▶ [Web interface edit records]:
******

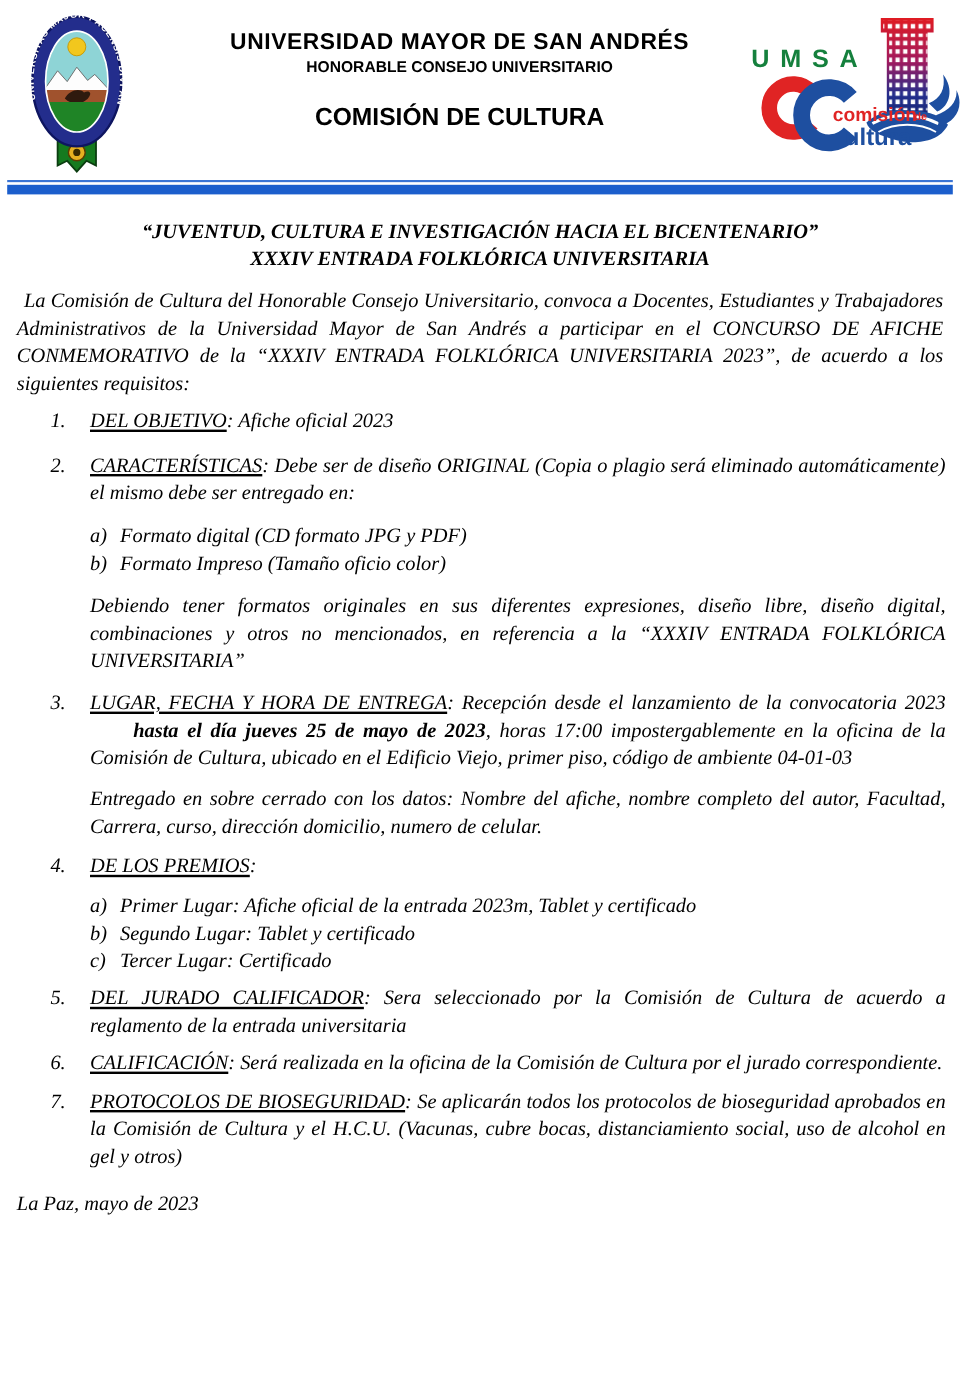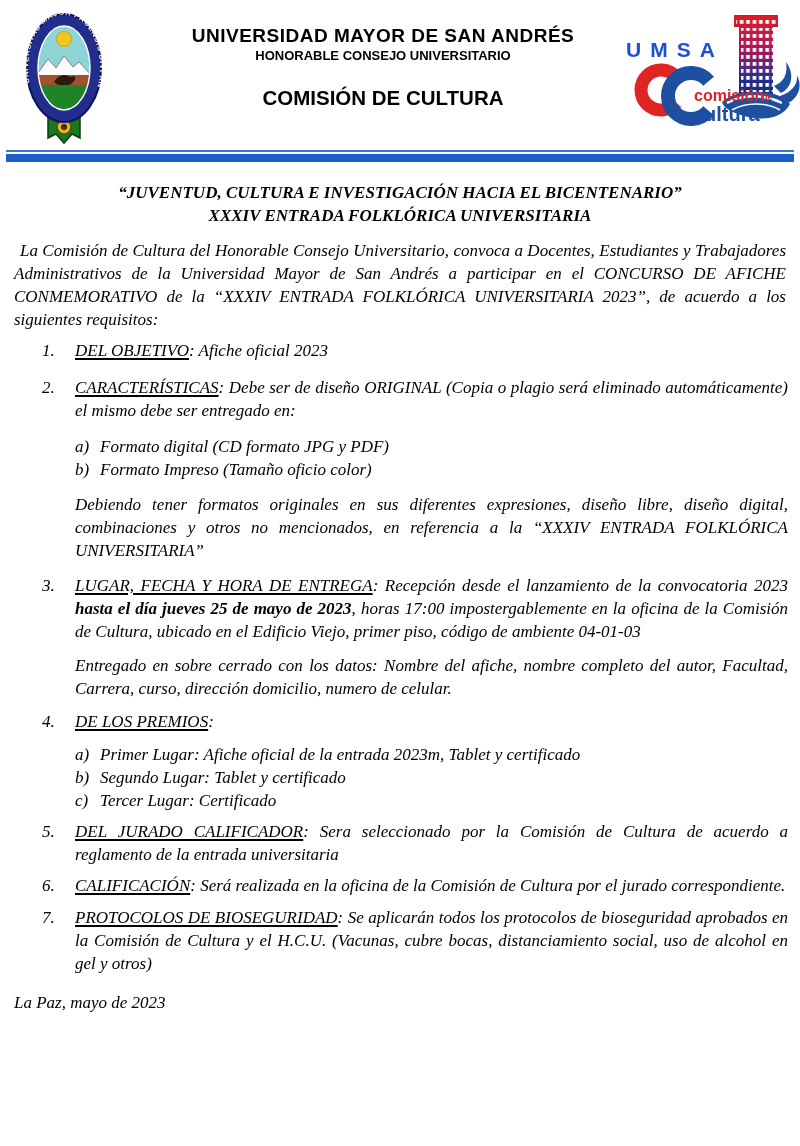--- a/index.html
+++ b/index.html
@@ -17,7 +17,7 @@
 
   .brand{position:absolute;left:616px;top:12px;width:184px;height:128px;}
   .brand-umsa{position:absolute;left:10px;top:26px;font-family:"Liberation Sans",sans-serif;
-              font-weight:bold;font-size:21px;letter-spacing:9px;color:#1d4ed8;z-index:3;}
+              font-weight:bold;font-size:21px;letter-spacing:9px;color:#15803d;z-index:3;}
   .brand-building{position:absolute;right:0;top:0;z-index:1;}
   .brand-cc{position:absolute;left:18px;top:42px;z-index:2;}
 

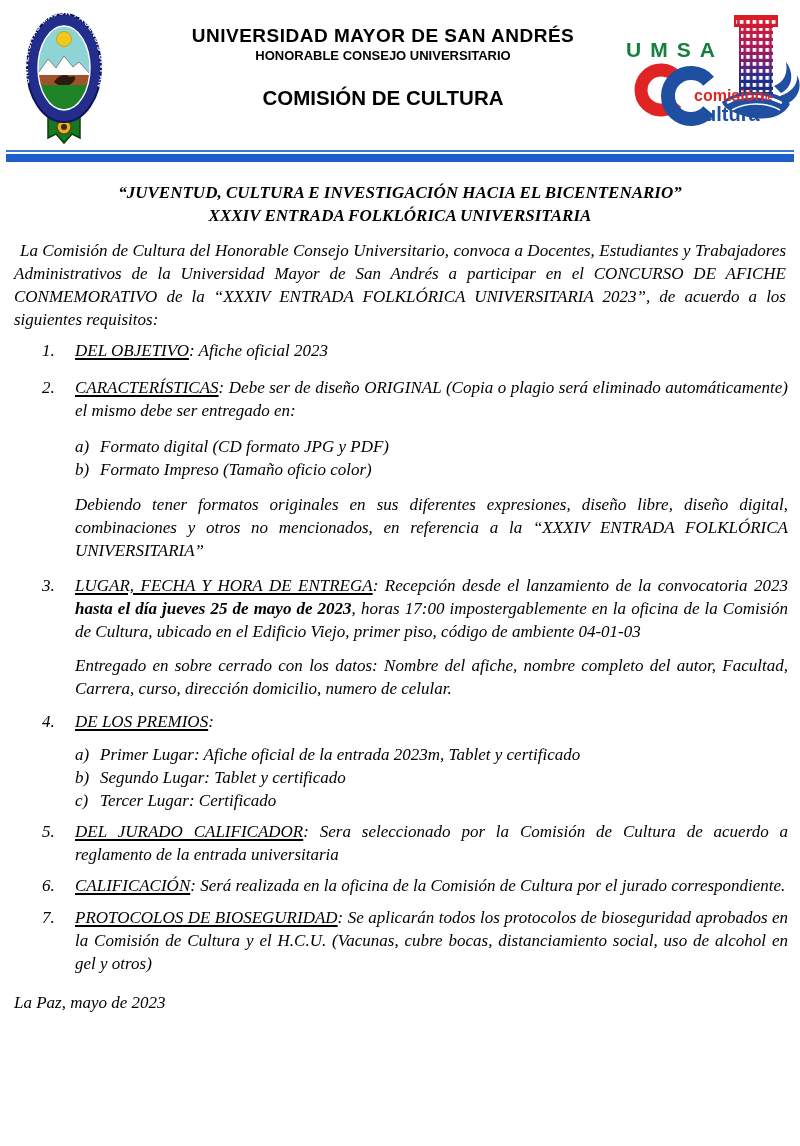--- a/index.html
+++ b/index.html
@@ -37,7 +37,7 @@
   .item{position:relative;padding-left:63px;text-align:justify;}
   .item .num{position:absolute;left:30px;top:0;}
   .ih{font-weight:normal;text-decoration:underline;text-decoration-thickness:1.5px;text-underline-offset:2px;}
-  .b{font-weight:bold;}
+  .b{font-weight:bold;margin-left:36px;}
   .sub{position:relative;padding-left:88px;text-align:justify;}
   .sub .lbl{position:absolute;left:63px;top:0;}
   .note{padding-left:63px;text-align:justify;}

******

Search the data for the string "spacing" and copy out every line where it is found.

-              font-weight:bold;font-size:21px;letter-spacing:9px;color:#1d4ed8;z-index:3;}
+              font-weight:bold;font-size:21px;letter-spacing:9px;color:#15803d;z-index:3;}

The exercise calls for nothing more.